The bare-minimum check

  • Train on materials with composition \(c\); test set must not contain any material with composition \(c\).
  • Implement before training. Verify before reporting.

33. The Matbench Effort Riebesell et al. (2025)

What Matbench is (Dunn et al. 2020)

  • Curated benchmark suite for materials-property regression / classification.
  • 13 tasks: formation energy, band gap, elastic moduli, refractive index, dielectric constant, etc.
  • Predefined splits — same train/test for every method.
  • Per-task leaderboard at matbench.materialsproject.org.

Why use Matbench

  • IID-comparable across methods — the splits are fixed.
  • Forces dedup and leakage discipline at the dataset level.
  • Public leaderboard creates accountability.
  • Method papers reporting Matbench numbers alongside their own splits are strictly more credible.
  • Use Matbench for IID comparability; report your own group-aware splits for scientific claims.

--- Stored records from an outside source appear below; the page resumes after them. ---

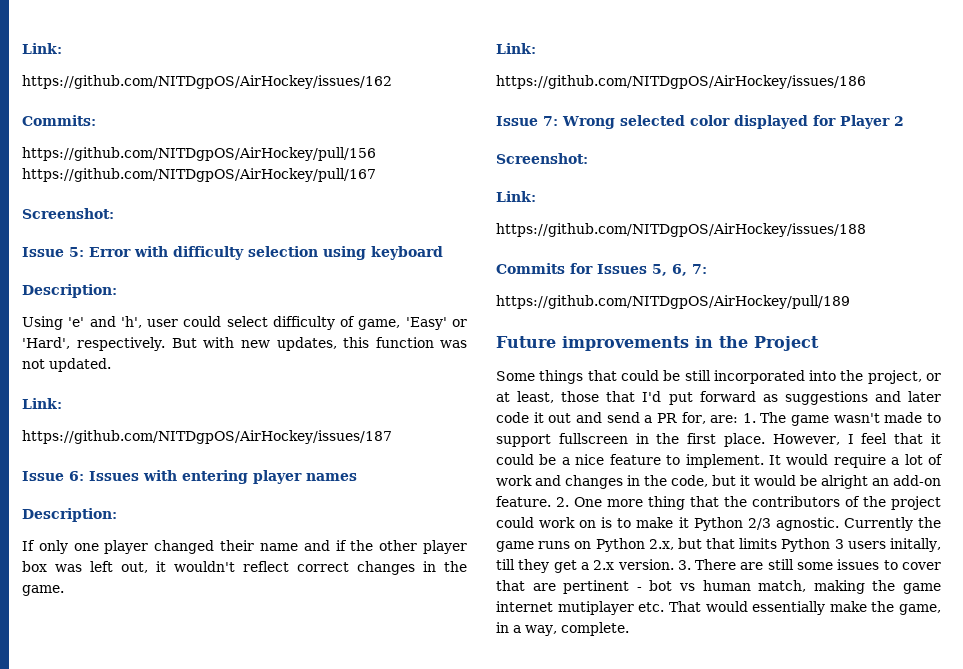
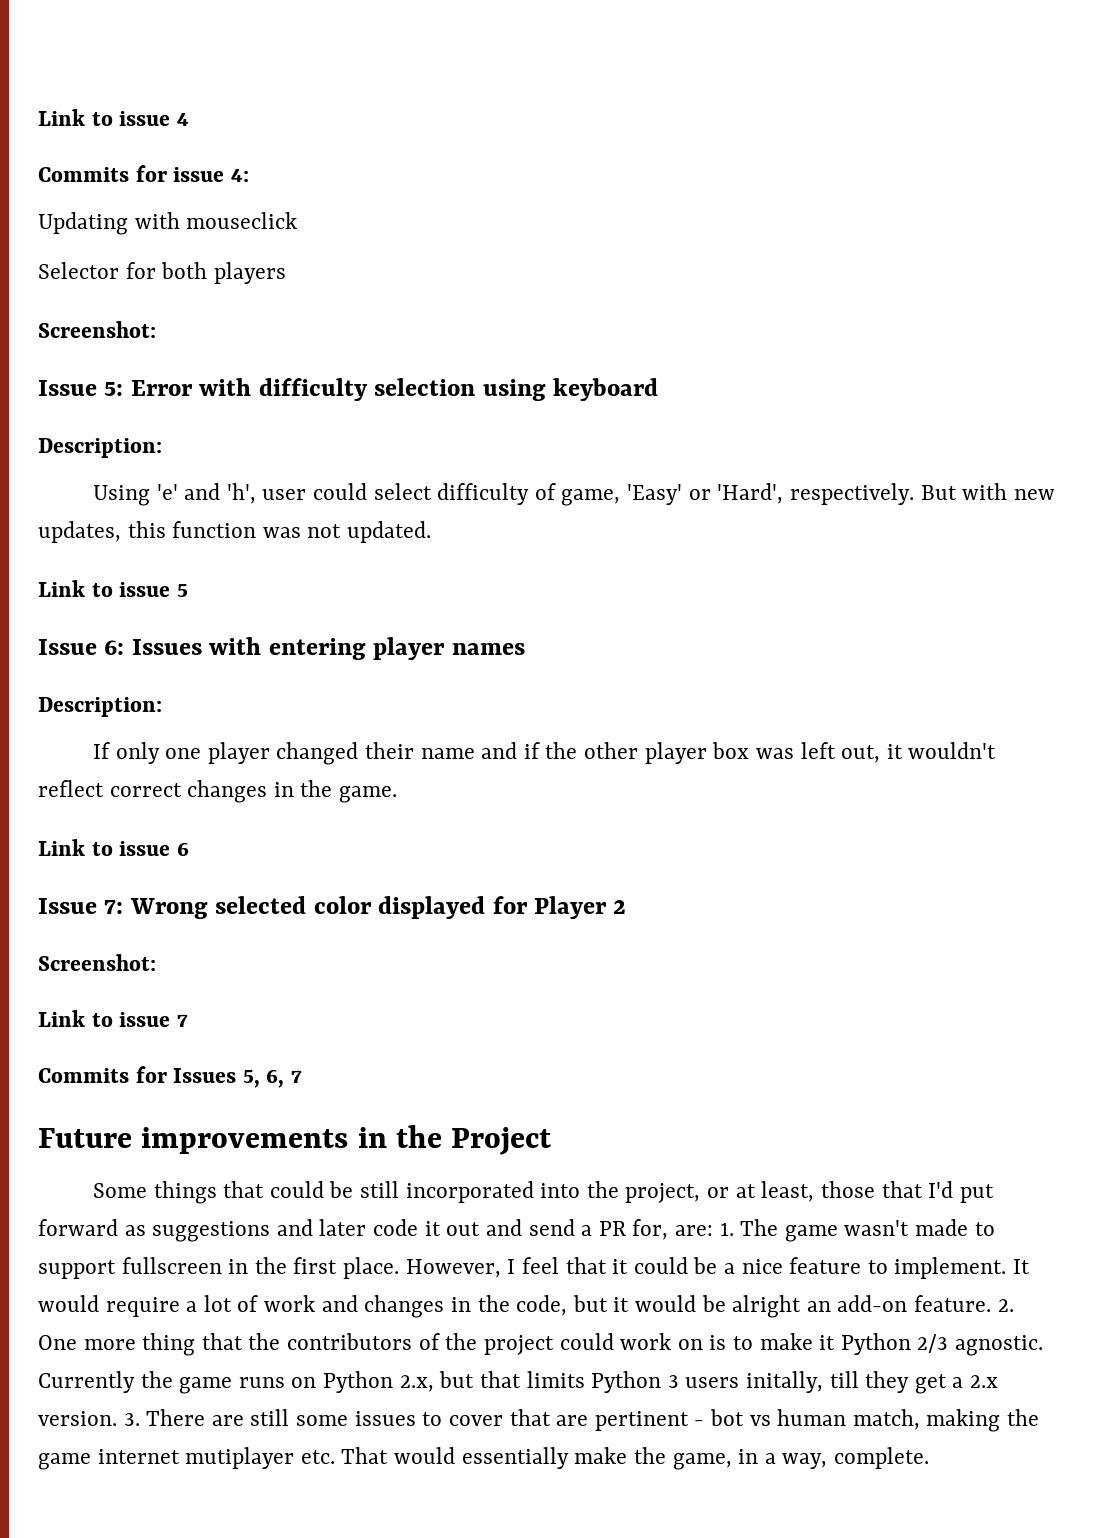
[22,43,62,54] [22,75,392,89] [22,115,96,126] [22,147,376,161] [22,168,376,182] Link: // https://github.com/NITDgpOS/AirHockey/issues/162 // Commits: // https://github.com/NITDgpOS/AirHockey/pull/156 https://github.com/NITDgpOS/AirHockey/pull/167 -> [38,109,189,126] [38,165,249,182] [38,212,298,235] [38,262,286,284] Link to issue 4 // Commits for issue 4: // Updating with mouseclick // Selector for both players
[22,398,62,409] [22,430,392,444] Link: // https://github.com/NITDgpOS/AirHockey/issues/187 -> [38,580,188,597] Link to issue 5
[496,43,536,54] [496,75,866,89] Link: // https://github.com/NITDgpOS/AirHockey/issues/186 -> [38,839,189,856] Link to issue 6
[496,191,536,202] [496,223,866,237] Link: // https://github.com/NITDgpOS/AirHockey/issues/188 -> [38,1010,188,1027] Link to issue 7
[692,264,707,274] [496,295,850,309] 7: // https://github.com/NITDgpOS/AirHockey/pull/189 -> [291,1070,303,1083] 7

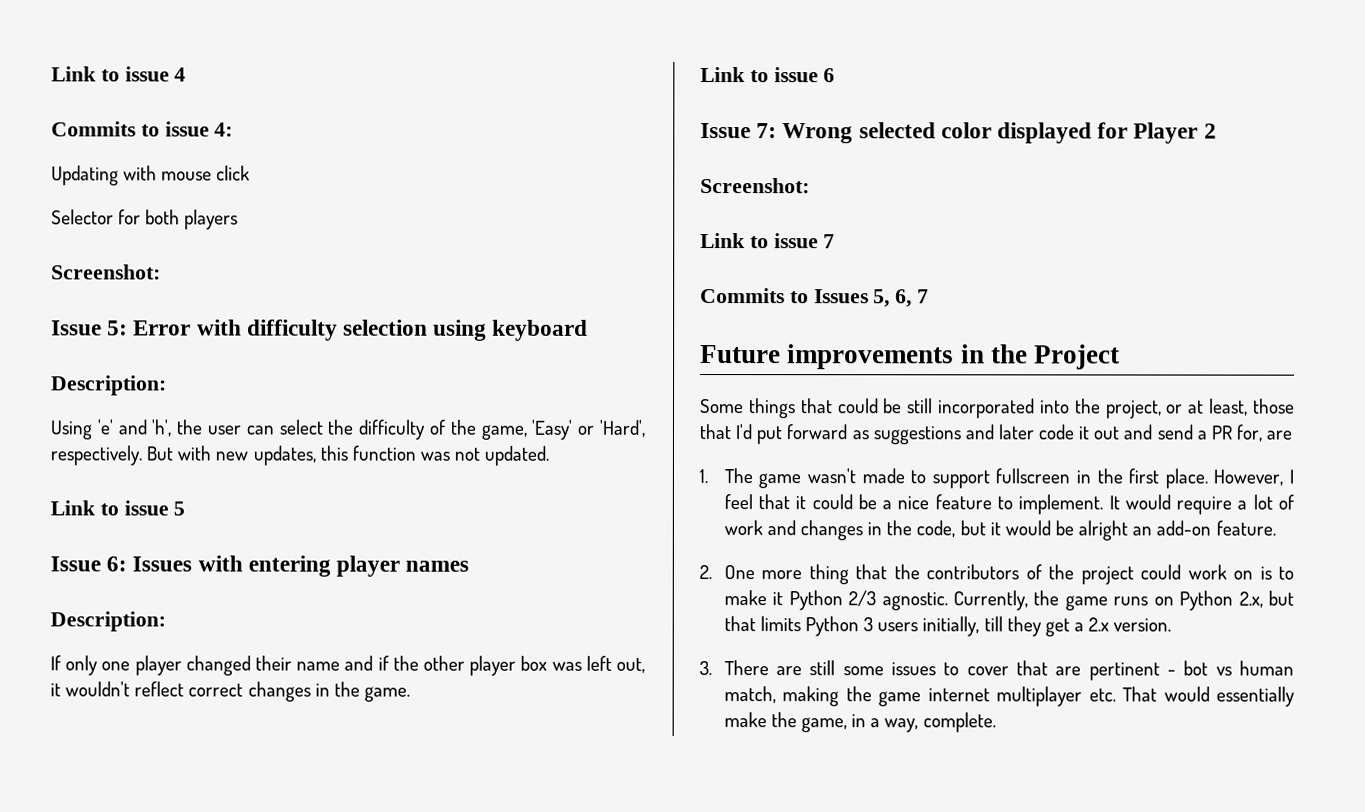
[135,165,167,182] for -> [140,124,160,137] to
[186,212,298,229] mouseclick -> [161,165,251,181] mouse click
[262,483,432,500] user could select -> [176,419,354,435] the user can select the
(556, 491) none -> [449,419,476,435] the
[135,1066,167,1083] for -> [789,291,809,304] to
[674,1225,713,1236] are: -> [1266,430,1293,440] are //
(992, 1303) none -> (1276, 528) //
[38,1371,135,1393] Currently -> [952,590,1028,611] Currently,
[745,1371,823,1393] initally, -> [922,616,980,637] initially,
(117, 1418) none -> (1172, 625) //
[185,1447,295,1469] mutiplayer -> [996,686,1083,707] multiplayer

34. The Benchmark-Choice Dilemma

Random splits — the easy trap

  • Easy to implement.
  • Reward interpolation.
  • Cross-paper comparable.
  • Hide chemistry-family leakage and prototype dominance.
  • Encourage architectural over-engineering.

Chemistry-aware splits — the hard truth

  • Hard to implement (requires chemistry rules).
  • Reward extrapolation.
  • Less cross-paper comparable (split definitions vary).
  • Reveal failure modes.
  • Encourage simpler, more transferable models.

The honest choice

Match the split to the abstract’s claim. If the abstract says “discovery”, the split must enforce extrapolation. If the abstract says “interpolation”, a random split is fine.

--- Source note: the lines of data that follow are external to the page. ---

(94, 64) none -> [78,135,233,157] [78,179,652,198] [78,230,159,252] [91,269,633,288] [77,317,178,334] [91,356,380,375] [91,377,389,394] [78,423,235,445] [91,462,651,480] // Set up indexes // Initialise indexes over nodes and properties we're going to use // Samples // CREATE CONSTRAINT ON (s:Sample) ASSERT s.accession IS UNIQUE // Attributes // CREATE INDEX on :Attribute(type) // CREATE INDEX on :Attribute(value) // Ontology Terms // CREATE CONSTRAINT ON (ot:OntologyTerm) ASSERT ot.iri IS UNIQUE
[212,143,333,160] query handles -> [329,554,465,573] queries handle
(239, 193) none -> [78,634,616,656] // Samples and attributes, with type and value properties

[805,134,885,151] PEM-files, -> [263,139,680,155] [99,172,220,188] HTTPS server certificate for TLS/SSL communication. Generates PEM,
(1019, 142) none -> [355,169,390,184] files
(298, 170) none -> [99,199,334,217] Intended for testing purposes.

35. What Makes a Benchmark Mean Something

The five-criterion checklist

  1. Split design matches the deployment claim.
  2. Strong simple baselines (constant, Magpie+linear, Magpie+GBT) accompany the headline.
  3. Per-region residuals (chemistry family, prototype) reported.
  4. Test-set construction documented (dedup procedure, polymorph handling, leakage audits).
  5. Confidence intervals on the headline MAE.

The harsh reality

  • Most published materials-ML benchmarks satisfy 2/5 of these.
  • A benchmark that satisfies 4/5 is currently rare.
  • A benchmark that satisfies 5/5 is currently exemplary.
  • This is the bar the cohort should hold their own work to.

Closing of §D

Formation-energy regression is the canonical case because every failure mode shows up here clearly. Mastering this case generalises to every other materials-regression task you will encounter.

§E · Beyond R² — Diagnostic Plots for Materials

36. Residuals vs Target Magnitude

The plot

  • \(x\)-axis: \(y_{\text{true}}\) (formation energy in eV/atom).
  • \(y\)-axis: residual \(r = y_{\text{true}} - \hat{y}\).
  • Each test material is one point.

Reading the plot

  • Flat band of residuals → homoscedastic; model is uniformly accurate across the range.
  • Fanning out at the tails → heteroscedastic; model is reliable in the middle, unreliable at the extremes.
  • Systematic slope → calibration error; model is biased. Linear-corrected predictions usually fix this.
  • For formation energies, the tails are often metastable phases — exactly where discovery happens.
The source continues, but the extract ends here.